There are one of three outcomes that can take place in this situation:

1) Barack Obama learns from his mistakes, abandons his efforts to reach out to Republicans, creatively uses his power to pass an ambitious agenda that will end unemployment and our recession, and thus creates a new "Obama Era".

2) Barack Obama doesn't learn from his mistakes but, like Ronald Reagan, lucks out and has the recession take care of itself before he runs for re-election in 2012*.

3) Barack Obama doesn't learn from his mistakes, the Republicans nominate Mitt Romney in 2012 (I explain why it would be Romney here: http://riskinghemlock.blogspot.com/2010/02/new-thoughts-on-2012-election.html), and Romney defeats Obama.

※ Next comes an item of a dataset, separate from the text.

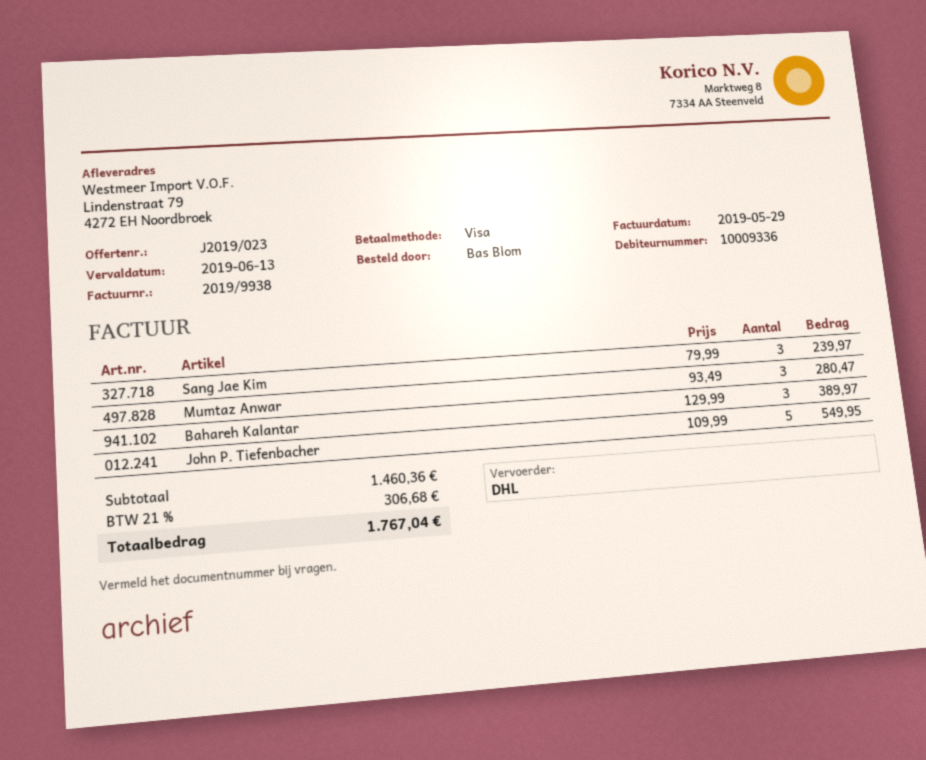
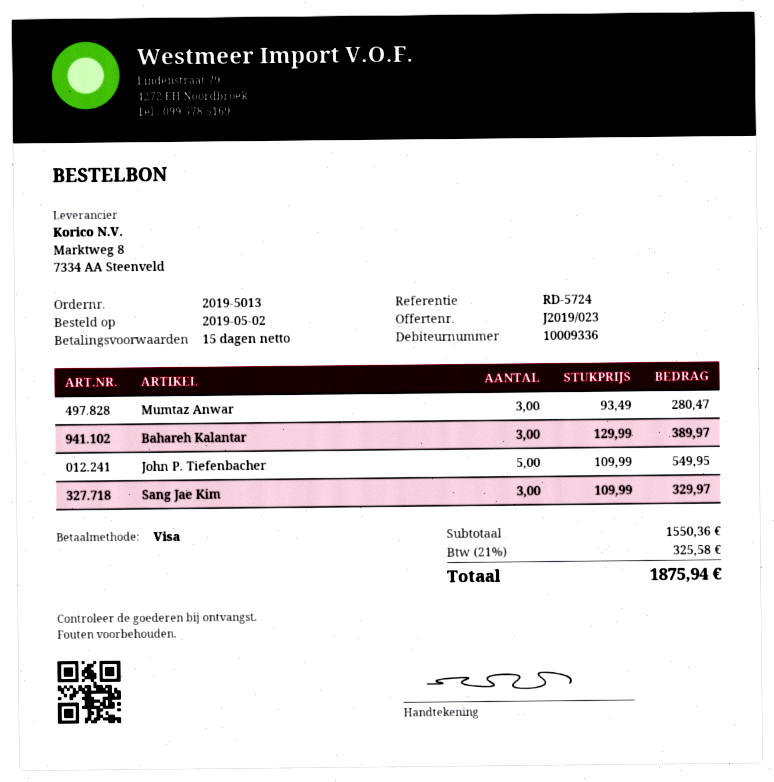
Sang Jae Kim: 3 x 79.99 = 239.97 -> 3 x 109.99 = 329.97
subtotal: 1460.36 -> 1550.36
tax: 21% = 306.68 -> 21% = 325.58
total: 1767.04 -> 1875.94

So will there be an Obama Era? The answer to that question has yet to be written, but Barack Obama is holding the pen.

* - Bill Clinton also lucked out; although his policies were inadequate to the needs of America during its early-1990s recession, the Internet revolution triggered an economic boom that prevented Clinton's dithering from doing any real damage.

2 comments:

Anonymous said...

America is center-right, and it's the founding father's fault. red states have too much representation.

he has to work w/ the DLC and Blue Dogs, otherwise nothing will get done and he'll be another Carter.

Matt Rozsa said...

There are several flaws in your argument:

1) The "red states" weren't economically conservative until the dawn of the Ronald Reagan era.

2) Jimmy Carter didn't fail because he tried to be too liberal; he failed because he was generally inept in handling the major crises confronting Americans in the late 1970s. If you look at those liberal Democrats who DID actively push the centrist and conservative elements in their own party (Woodrow Wilson, Franklin Roosevelt, and Lyndon Johnson), they tended to be far more successful in implementing their will than the ones who tried to appease them (John Kennedy, Bill Clinton).

The problem with the DLC/Blue Dog philosophy is that it's based on a notion of history that fails to take into account, you know, HISTORY.